When Real Italians Are Only Found in Maine was posted to our Facebook page, it reached nearly 6,000 people, compared to between 500 and 1,000 for a typical post. Our analytics show that we normally have between 3,000 and 4,000 unique visitors to our website each week. In just the three day period surrounding the Real Italians Are Only Found in Maine posting, this number jumped to over 59,000!
Most commenters agreed that the Maine Italian is completely unique as compared to the many variations of cold cut sandwiches from around the country. Many weighed in with their favorites.
In Real Italians Are Only Found in Maine, I lamented the loss of the truly authentic Italian sandwich experience with the demise of the small shops in the India Street-Cumberland Avenue-Munjoy Hill area of Portland, the original epicenter of the delicacy. I especially mourned the closing of DiPietro’s after 62 years of business.
One commenter “schooled’ me further in the history of the authentic Italian experience. My aunt Patty Schools grew up on Munjoy Hill along with Dominic Reali, the owner of the original Amato’s shop on India Street founded in 1902 and the famed Amato’s Italian sandwich chain. She recalls other long gone shops, such as George’s and Reggie’s.
Says Aunt Patty: “Sorry but what we get today is NOT the real Italian… they’ve completely changed the old Italian into the newer “open face” sandwich, spreading the meat & cheese across the whole roll, rather than lining it all up on one side so you can smoosh the whole thing together and get a taste of everything in one bite. I have to keep reminding the staffs how to create the real one, ha ha…..”
“They also forget the ‘original secret,’ adding the tomato slices first,” says Patty. “You need to slice the tomatoes on the bread , add the salt, pepper and oil, and ‘squish’ the bread and let it set for a few minutes so that the tomatoes “bleed” into the bread. Then you open it up and add the rest so that you can easily ‘close’ the sandwich and taste all ingredients at the same time. And the type of olives and pickles can make or break the whole deal.”
Authenticity aside, there are some fairly tasty versions of the Maine Italian around the state, Sam’s being one. Sam’s Italian Sandwich Shops were founded by the Clements family in 1939. Gerald “Jerry” Clements inherited the business from his uncle and ran it for decades before handing it to his nephews.

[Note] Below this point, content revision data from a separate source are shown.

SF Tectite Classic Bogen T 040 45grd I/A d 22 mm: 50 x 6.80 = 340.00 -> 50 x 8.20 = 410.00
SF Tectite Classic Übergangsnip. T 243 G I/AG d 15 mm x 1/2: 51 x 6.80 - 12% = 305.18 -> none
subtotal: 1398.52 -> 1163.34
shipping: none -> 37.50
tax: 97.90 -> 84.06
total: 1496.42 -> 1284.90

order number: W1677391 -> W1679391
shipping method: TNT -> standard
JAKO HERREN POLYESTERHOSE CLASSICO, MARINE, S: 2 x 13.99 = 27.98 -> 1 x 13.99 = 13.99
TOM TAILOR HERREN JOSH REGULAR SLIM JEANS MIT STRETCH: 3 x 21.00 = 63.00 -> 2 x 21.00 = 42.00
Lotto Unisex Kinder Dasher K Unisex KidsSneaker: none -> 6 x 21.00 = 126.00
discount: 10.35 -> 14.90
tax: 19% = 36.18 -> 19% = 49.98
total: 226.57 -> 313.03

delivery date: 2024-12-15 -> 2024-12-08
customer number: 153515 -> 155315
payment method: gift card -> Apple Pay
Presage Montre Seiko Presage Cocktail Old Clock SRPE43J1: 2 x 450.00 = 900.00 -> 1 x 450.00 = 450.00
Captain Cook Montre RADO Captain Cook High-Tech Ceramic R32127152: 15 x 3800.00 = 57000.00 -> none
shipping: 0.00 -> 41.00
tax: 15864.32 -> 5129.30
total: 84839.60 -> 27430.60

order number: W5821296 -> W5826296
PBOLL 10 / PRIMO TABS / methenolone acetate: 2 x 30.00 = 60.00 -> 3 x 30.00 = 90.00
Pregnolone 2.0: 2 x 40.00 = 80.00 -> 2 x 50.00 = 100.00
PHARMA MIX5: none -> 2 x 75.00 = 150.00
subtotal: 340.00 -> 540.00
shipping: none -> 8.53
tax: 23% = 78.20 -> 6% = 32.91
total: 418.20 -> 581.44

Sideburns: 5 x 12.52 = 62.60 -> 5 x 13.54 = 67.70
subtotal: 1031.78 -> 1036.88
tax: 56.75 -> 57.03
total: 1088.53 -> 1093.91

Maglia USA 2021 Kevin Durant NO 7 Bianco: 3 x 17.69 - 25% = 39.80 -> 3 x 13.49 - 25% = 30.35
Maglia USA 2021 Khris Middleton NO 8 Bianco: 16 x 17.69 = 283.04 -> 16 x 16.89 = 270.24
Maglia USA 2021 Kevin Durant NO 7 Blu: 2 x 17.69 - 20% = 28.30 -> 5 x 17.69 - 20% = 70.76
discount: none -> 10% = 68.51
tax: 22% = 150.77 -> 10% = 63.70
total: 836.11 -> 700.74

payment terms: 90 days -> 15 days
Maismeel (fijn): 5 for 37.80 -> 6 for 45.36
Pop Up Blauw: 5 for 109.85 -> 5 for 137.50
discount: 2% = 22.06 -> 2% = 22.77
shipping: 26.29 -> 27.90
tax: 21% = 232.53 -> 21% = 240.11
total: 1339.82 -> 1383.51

In 2015 he and his wife Polly signed an agreement to build a new home at Highland Green and it will be complete this May.
Seven days after the original posting of our Real Italians Are Only Found in Maine, the Portland Press Herald published an article titled That Was Amore: When Portland was known for Italian Sandwiches. Just two weeks ago, a sign went up just one-half mile from Highland Green announcing the upcoming opening of a Sam’s Italian Foods shop.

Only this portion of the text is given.